[ale] Virtualization
Christopher Fowler
cfowler at outpostsentinel.com
Tue Feb 24 21:50:39 EST 2009
JK wrote:
> So I'm running VirtualBox on a 3Ghz dual-proc P4 with 3GB of
> RAM. (Maybe it's just hyperthreading, but /proc/cpuinfo
> reports two CPUs, and I haven't looked inside the box. Got
> the machine from my employer after a cancelled project.) The
> host OS is Ubuntu Intrepid, and the guests are mostly WinXP.
>
> Whenever a guest machine does the tiniest little thing --
> scroll a command window a couple of lines, for example --
> it seems to peg the guest's (virtual) CPU, and really
> elevate the CPU usage on the host. This seems unnecessary,
> and I'm wondering if VMWare or Xen or some other virtualization
> technology makes better use of the underlying hardware.
>
> Any experiences to share?
>
>
This is my experience as well. I think many companies look at
virtualization as a way to save
money on hardware. Yes it does but the guest must be suited for it.
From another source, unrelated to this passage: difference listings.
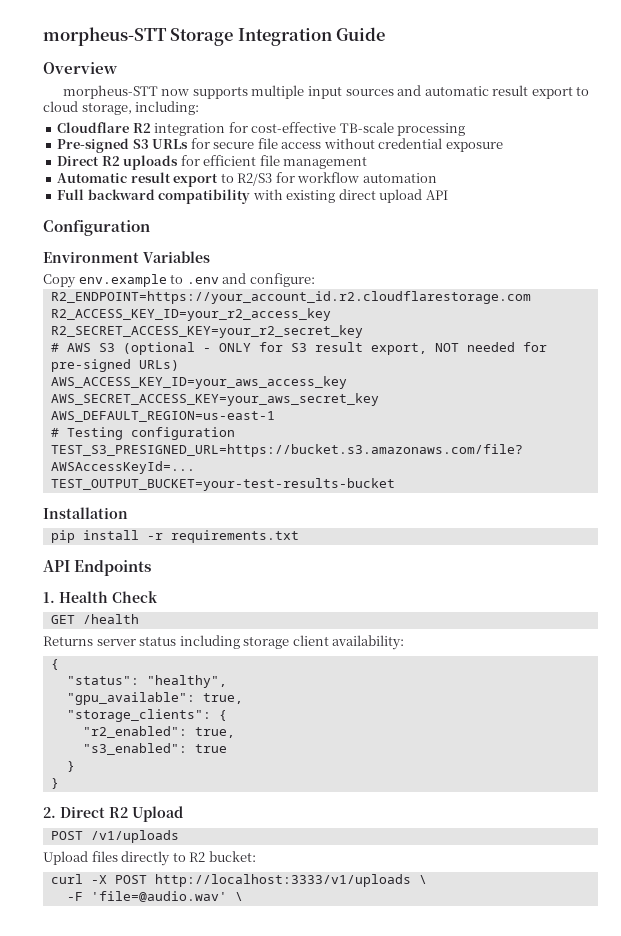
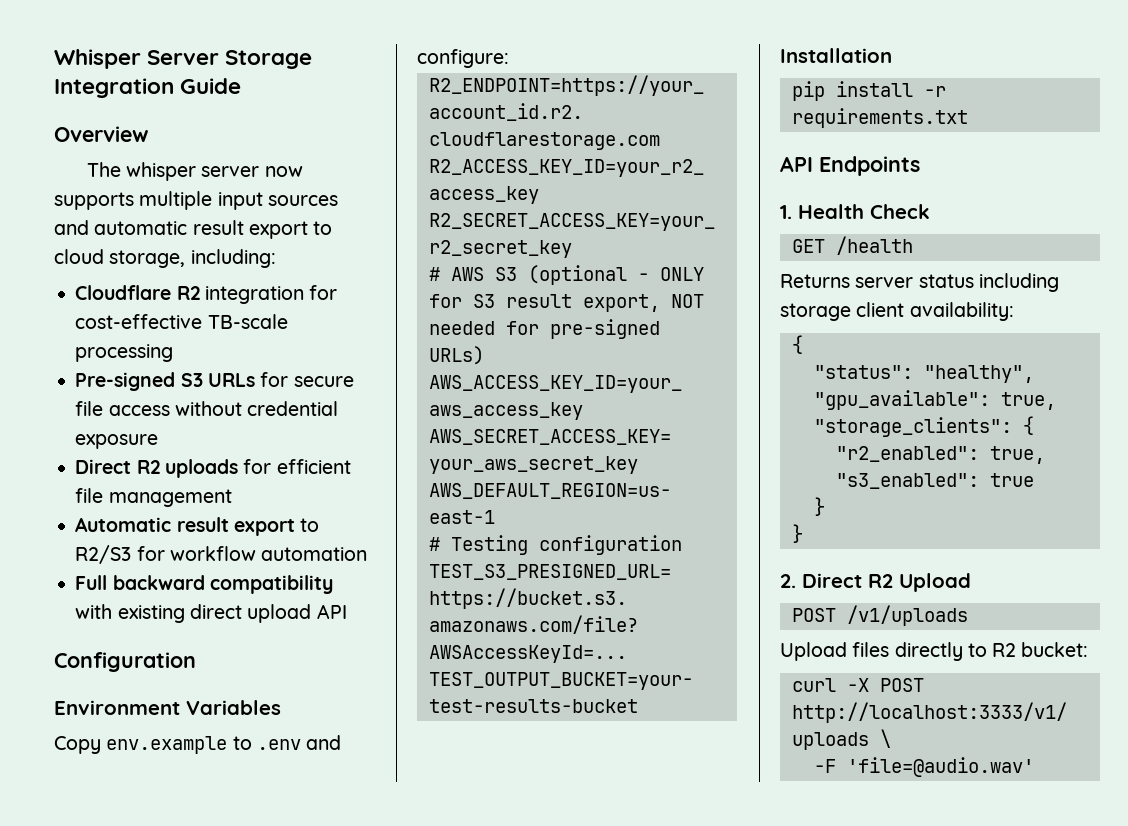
- morpheus-STT Storage Integration Guide
+ Whisper Server Storage Integration Guide
- morpheus-STT now supports multiple input sources and automatic result export to cloud storage, including:
+ The whisper server now supports multiple input sources and automatic result export to cloud storage, including:
- -F 'file=@audio.wav' \
+ -F 'file=@audio.wav'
I run about 5 guests on a CentOS 5.2 host with Server 2.0. We have one
Windows 2003 Server guest
and the rest are CentOS 5.2.
Sometimes when I edit a file on a guest with vim it may take a second
for vim to load it or for it to write
it. It is almost as if the guest is blocking in I/O to the disk. When
typing over SSH I can sometimes
feel a latency on the guest I do not feel on real servers.
For the most part the average load on each guest is probably less than
0.25. This works well. rarely
we get a runaway process on one of the guests. When this happens, each
guest takes a major performance
hit. They all share the same 2 CPUs on the host. I wish there was a
way in server to limit a guest to
a certain percentage of the host's CPU.